The long missing Beagle 2 probe has been found intact on the surface of Mars. High-resolution images captured by NASA’s Mars Reconnaissance Orbiter (MRO) have also identified its landing location. The UK-led robot was sent to Mars with the European Space Agency (ESA)’s Mars Express orbiter. The probe was supposed to detach from the orbiter and float down to the Red Planet using airbags and parachutes.

Beagle 2: Lost Probe Found Intact On Mars After 11 Years

Solar panels did not unfurl fully

Beagle 2 was scheduled to make a soft landing on the Red Planet on Christmas Day in 2003, and send a message to British space scientists that it was safe. Unfortunately, the message never came. No radio contact with the probe was ever made. Scientists on Earth presumed that it was destroyed in a high-velocity impact. New images offer details about what really happened with the mission.

Beagle 2 was equipped with a number of deployable “petals” of solar panels. New pictures suggest that the solar panels did not fold out completely. Without full deployment, the probe was unable to communicate because the radio frequency antenna was under the solar panels. Beagle’s mission manager from Leicester University, Prof Mark Sims, told BBC News that the cause of failure was pure speculation.
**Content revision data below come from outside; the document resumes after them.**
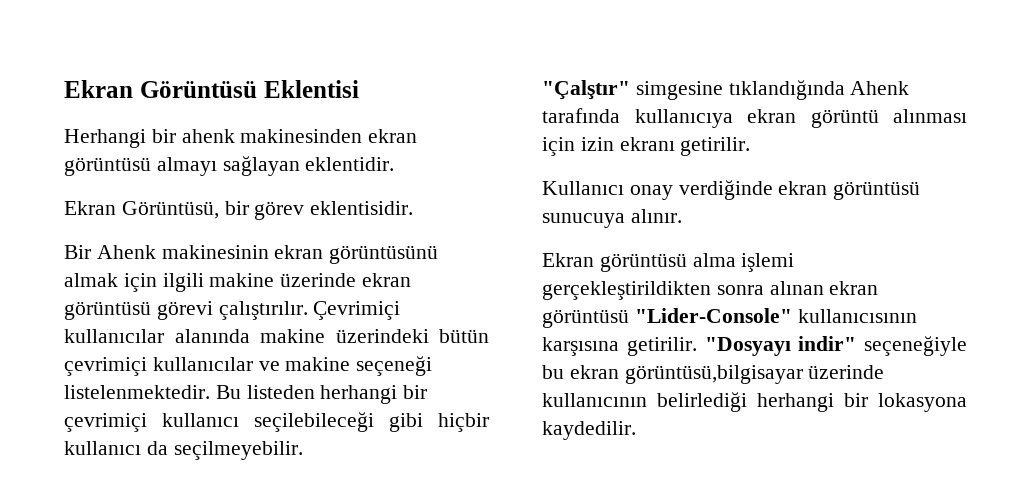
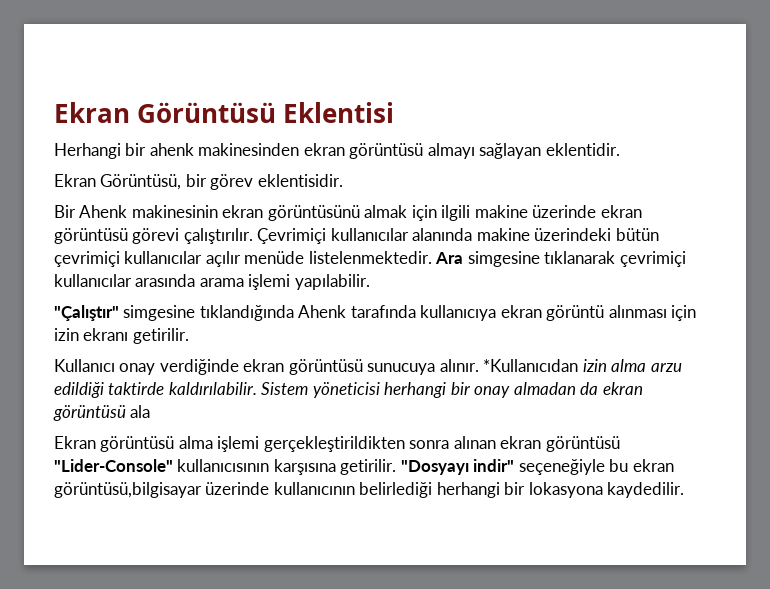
[258,356,433,376] [64,385,428,404] [64,412,489,432] [64,441,303,460] [542,80,630,100] ve makine seçeneği listelenmektedir. Bu listeden herhangi bir çevrimiçi kullanıcı seçilebileceği gibi hiçbir kullanıcı da seçilmeyebilir. // "Çalştır" -> [205,251,686,267] [54,274,370,290] [54,305,119,321] açılır menüde listelenmektedir. Ara simgesine tıklanarak çevrimiçi kullanıcılar arasında arama işlemi yapılabilir. // "Çalıştır"
(682, 216) none -> [483,359,682,372] [54,382,643,398] [53,405,151,421] *Kullanıcıdan izin alma arzu edildiği taktirde kaldırılabilir. Sistem yöneticisi herhangi bir onay almadan da ekran görüntüsü ala

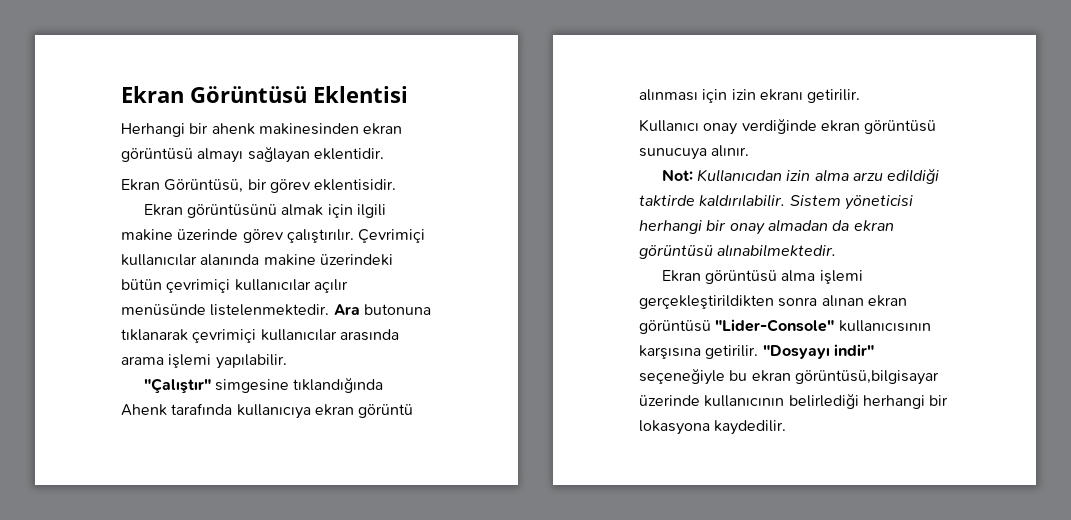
[54,205,264,218] Bir Ahenk makinesinin ekran -> [143,204,183,216] Ekran
[600,205,642,218] [54,228,180,244] ekran görüntüsü görevi -> [242,229,283,243] görev
[244,251,305,264] menüde -> [121,304,206,316] menüsünde
[467,251,540,267] simgesine -> [363,304,431,315] butonuna
[483,359,579,372] *Kullanıcıdan -> [661,169,783,182] // Not: Kullanıcıdan
[130,405,151,418] ala -> [717,244,837,257] alınabilmektedir.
Pillinger’s Beagle 2 mission was very close to success

It could have been due to a heavy bounce that might have distorted its structure. Or it could have been a punctured airbag not separating from the probe, hampering the deployment of solar panels. It means that the probe did not crash as was previously assumed, it was just unable to communicate to Earth. The discovery of Beagle 2 comes eight months after its principal investigator Colin Pillinger died in May 2014.

Named after Charles Darwin’s famous ship, Beagle 2 was the brainchild of Pillinger. He sparked immense enthusiasm in people for space research. Beagle 2 was a unique mission funded by private donations. Pillinger raised money for the mission through promotional campaigns. Discovery of the probe shows how close scientists and engineers were to success.